In 2012, about 2,000 homes had rooftop solar, but now that number is nearly 17,000.
Rocky Mountain Power says they pay homeowners with solar panels about 14 cents per kilowatt hour for any excess power the customers produce. But they also said that power is something they could get from solar farms for about 4 cents per kilowatt hour.
“It went from a small subsidy to a very large subsidy, and it’s affecting other customers,” said Paul Murphy, a spokesperson with Rock Mountain Power, about that payment.
The power company has asked the public service commission to raise service rates for any new solar customers who are set up after December 9. That would help Rocky Mountain Power offset the costs of that "very large subsidy."
Murphy said they will, “…buy more solar energy from solar farms rather than rooftop solar customers, or pay rooftop solar customers the same amount we're paying to get it from solar farms."
Exactly how much would that affect customers? That depends on who you ask.
“We think that a rooftop solar customer will still save anywhere from between 11 to 60 percent of their energy bill by using solar rooftop panels,” Murphy said.
Matt Pacenza with HEAL Utah is more skeptical. His family is thinking about getting solar, so he’s been looking at the proposal and how it would affect their home.
“If these new policies go into effect, we would be paying virtually as much money as we were before on our bills, even though we invested $10,000 in a rooftop solar system,” said Matt Pacenza, Executive Director with HEAL Utah.
Pacenza said this could devastate the solar industry.
“Rocky Mountain Power's sister utility in Nevada successfully got some new fees and policy changes, and it led to a 99 percent reduction in new rooftop solar installation," Pacenza said. "Hundreds and hundreds of jobs were lost."
Rocky Mountain Power says their numbers and reasoning come from their recent study. The company says they have done their homework, and, for them, it’s about being fair.
“We want to do it right," Murphy said. "We want to take a look at it now, we've done the study, we found out what it costs to provide electricity."
Pacenza says the study is “hopelessly biased” and that other studies should be considered.

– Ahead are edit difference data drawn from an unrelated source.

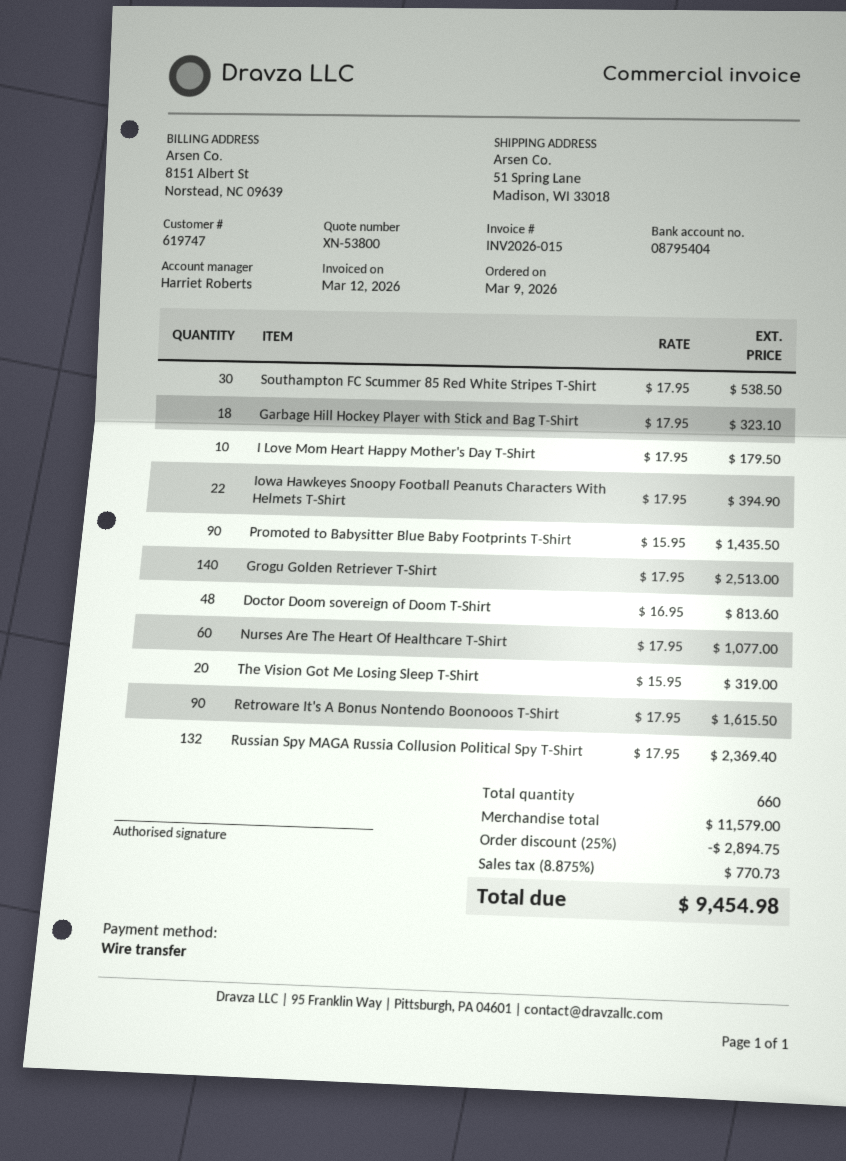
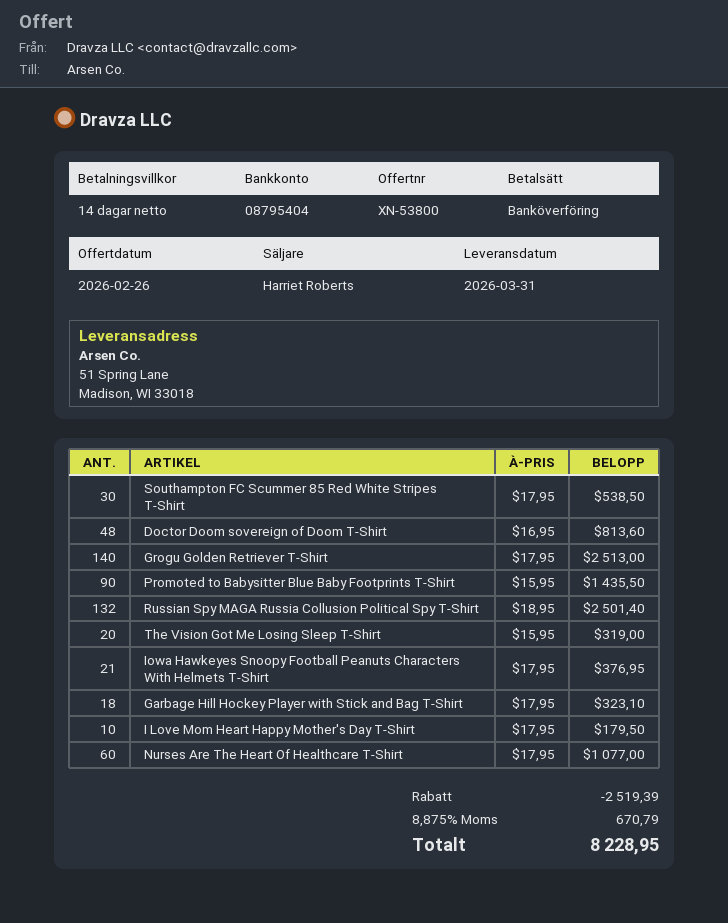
Iowa Hawkeyes Snoopy Football Peanuts Characters With Helmets T-Shirt: 22 x 17.95 = 394.90 -> 21 x 17.95 = 376.95
Retroware It's A Bonus Nontendo Boonooos T-Shirt: 90 x 17.95 = 1615.50 -> none
Russian Spy MAGA Russia Collusion Political Spy T-Shirt: 132 x 17.95 = 2369.40 -> 132 x 18.95 = 2501.40
discount: 2894.75 -> 2519.39
tax: 8.875% = 770.73 -> 8.875% = 670.79
total: 9454.98 -> 8228.95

“Something called the Brookings institution, a non-partisan organization, looked at 12 different studies from 12 different states and they concluded that overall rooftop solar is a slight benefit or maybe neutral, but that it’s certainly not a negative,” Pacenza said.
He believes the proposed hikes are motivated by profits.
“Every time you make your own electricity, that's profit they don't earn," Pacenza said. "Every time you sell the excess electricity you make to your neighbor, that's profit they don't earn. Ultimately its has nothing to do with Rocky Mountain Power being concerned with rate payers, and everything to do with Rocky Mountain Power being worried about their profits."
Murphy said that allegation is not factual.
“Any amount of money that we collect from these fees, that will be going into a fund that will be going to our other customers: it will not go to Rocky Mountain Power's Profits," he said.
The results of Rocky Mountain Power's study can be seen on their website.